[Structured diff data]
=-=-=-=-=

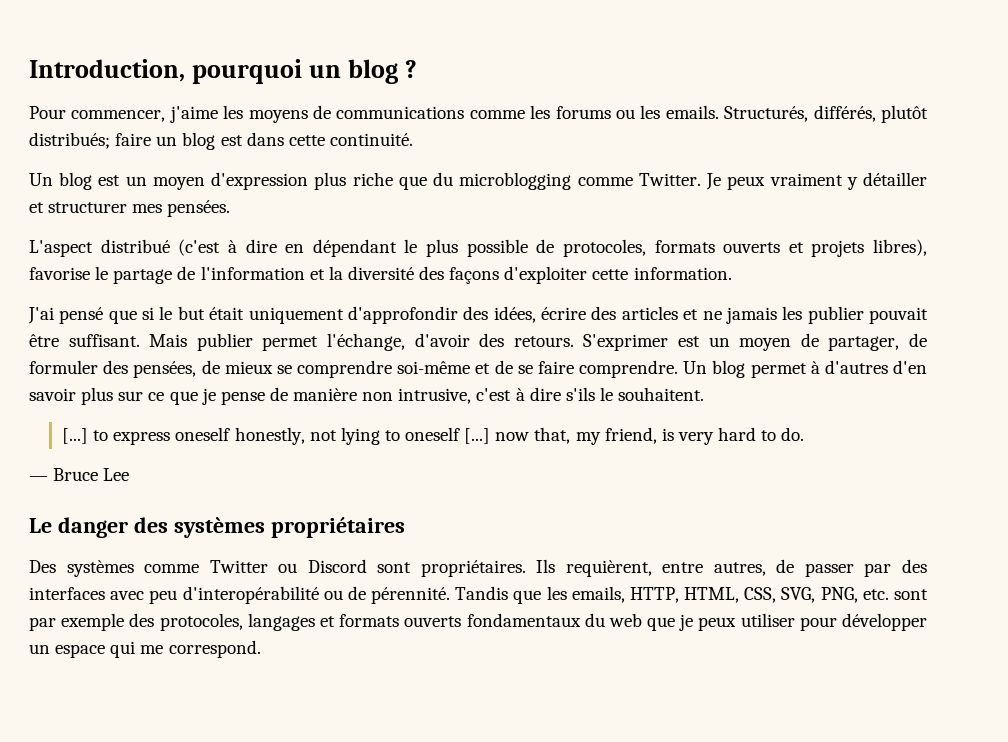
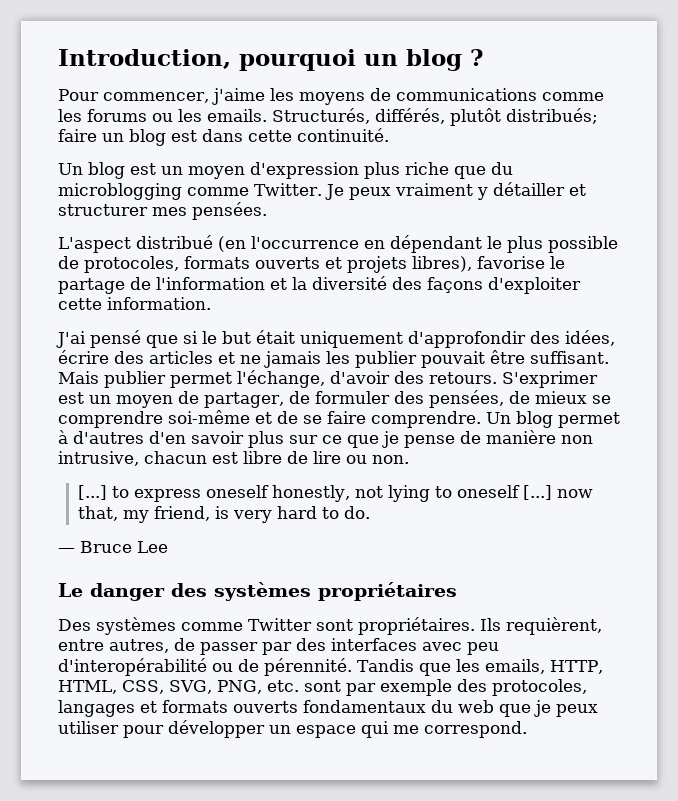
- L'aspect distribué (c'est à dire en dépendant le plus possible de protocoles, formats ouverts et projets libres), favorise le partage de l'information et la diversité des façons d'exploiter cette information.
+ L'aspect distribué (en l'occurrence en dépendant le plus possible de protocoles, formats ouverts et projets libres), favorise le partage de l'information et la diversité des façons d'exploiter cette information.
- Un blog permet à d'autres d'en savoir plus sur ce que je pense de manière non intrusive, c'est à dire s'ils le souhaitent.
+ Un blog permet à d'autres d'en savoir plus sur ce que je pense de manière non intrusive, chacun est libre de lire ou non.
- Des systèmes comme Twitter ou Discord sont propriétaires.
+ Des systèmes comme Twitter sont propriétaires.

=-=-=-=-=

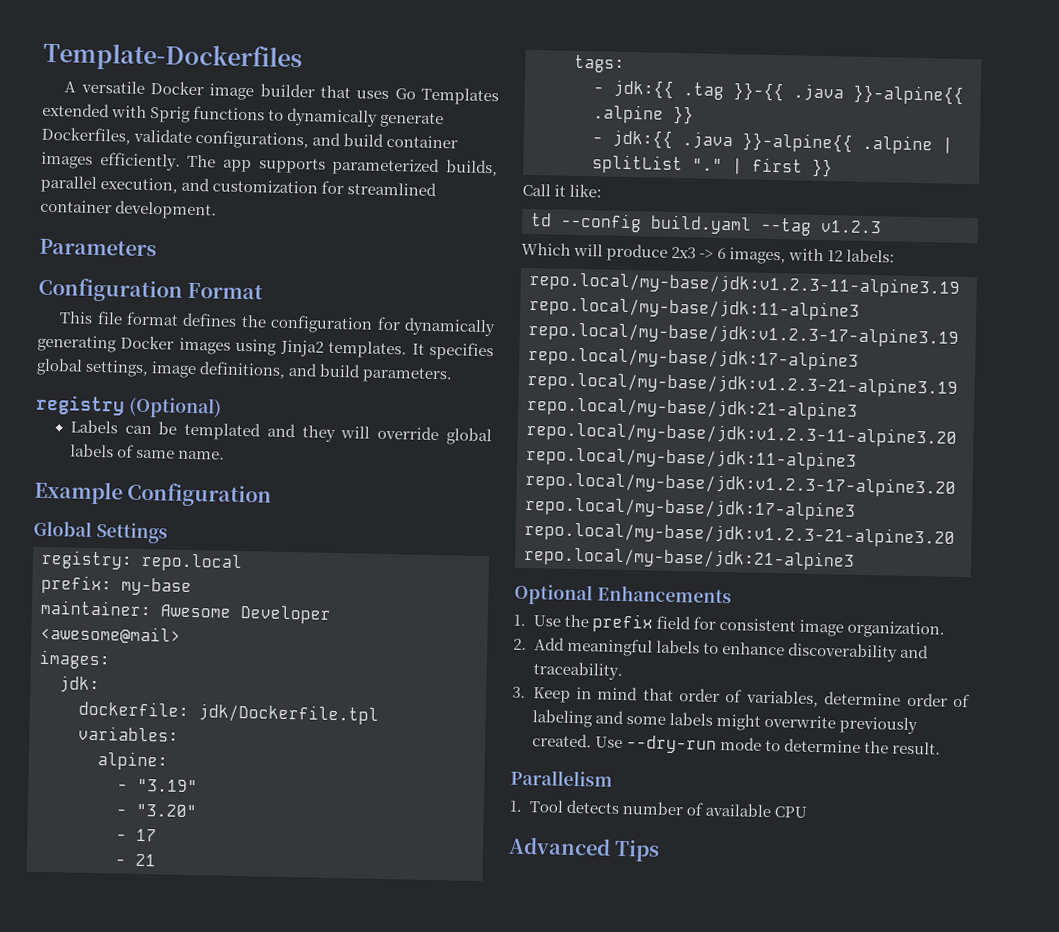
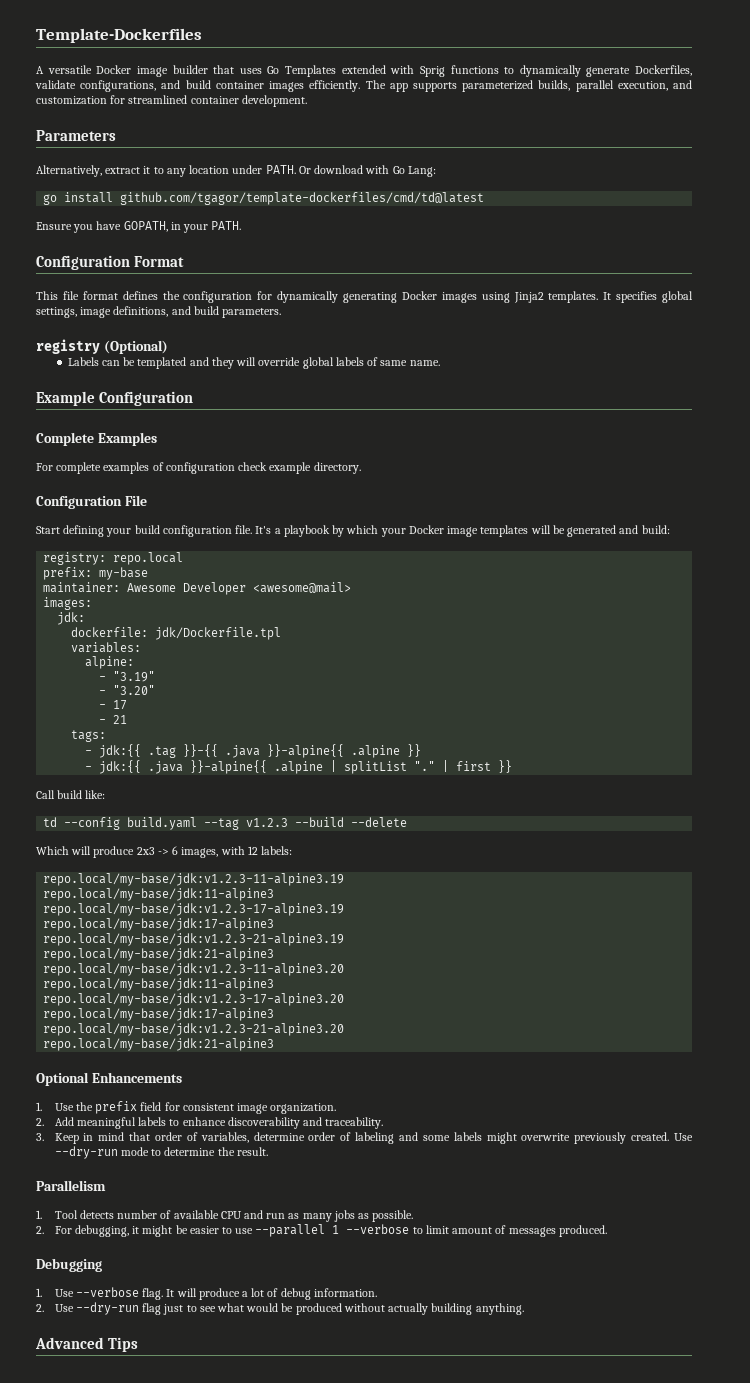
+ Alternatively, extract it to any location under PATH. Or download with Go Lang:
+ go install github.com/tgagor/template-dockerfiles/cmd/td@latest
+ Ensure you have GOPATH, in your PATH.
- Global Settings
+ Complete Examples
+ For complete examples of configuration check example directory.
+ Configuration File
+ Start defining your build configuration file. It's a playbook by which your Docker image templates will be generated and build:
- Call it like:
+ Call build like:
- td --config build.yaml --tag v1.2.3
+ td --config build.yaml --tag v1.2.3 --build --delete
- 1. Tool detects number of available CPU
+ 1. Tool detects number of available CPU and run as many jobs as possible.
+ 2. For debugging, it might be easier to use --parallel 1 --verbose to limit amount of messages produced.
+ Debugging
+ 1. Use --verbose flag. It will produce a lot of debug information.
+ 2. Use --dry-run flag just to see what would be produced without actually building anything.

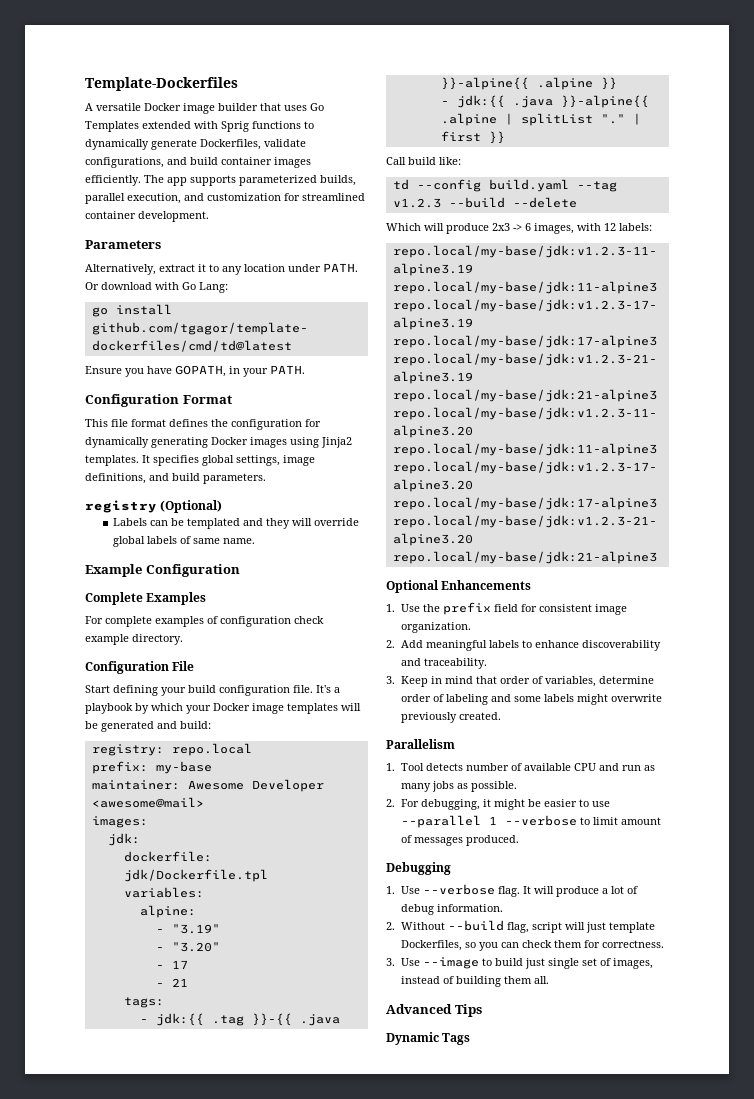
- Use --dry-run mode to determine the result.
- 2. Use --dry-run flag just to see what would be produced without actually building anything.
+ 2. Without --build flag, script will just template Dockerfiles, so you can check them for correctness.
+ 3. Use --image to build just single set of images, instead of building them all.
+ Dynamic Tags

=-=-=-=-=

Your goal:
The answer is the lines above from the one with "v1.2.3 --build --delete" to the one with "them for correctness.", set down exactly, with no pictures.

Answer to this task:
+ td --config build.yaml --tag v1.2.3 --build --delete
- 1. Tool detects number of available CPU
+ 1. Tool detects number of available CPU and run as many jobs as possible.
+ 2. For debugging, it might be easier to use --parallel 1 --verbose to limit amount of messages produced.
+ Debugging
+ 1. Use --verbose flag. It will produce a lot of debug information.
+ 2. Use --dry-run flag just to see what would be produced without actually building anything.

- Use --dry-run mode to determine the result.
- 2. Use --dry-run flag just to see what would be produced without actually building anything.
+ 2. Without --build flag, script will just template Dockerfiles, so you can check them for correctness.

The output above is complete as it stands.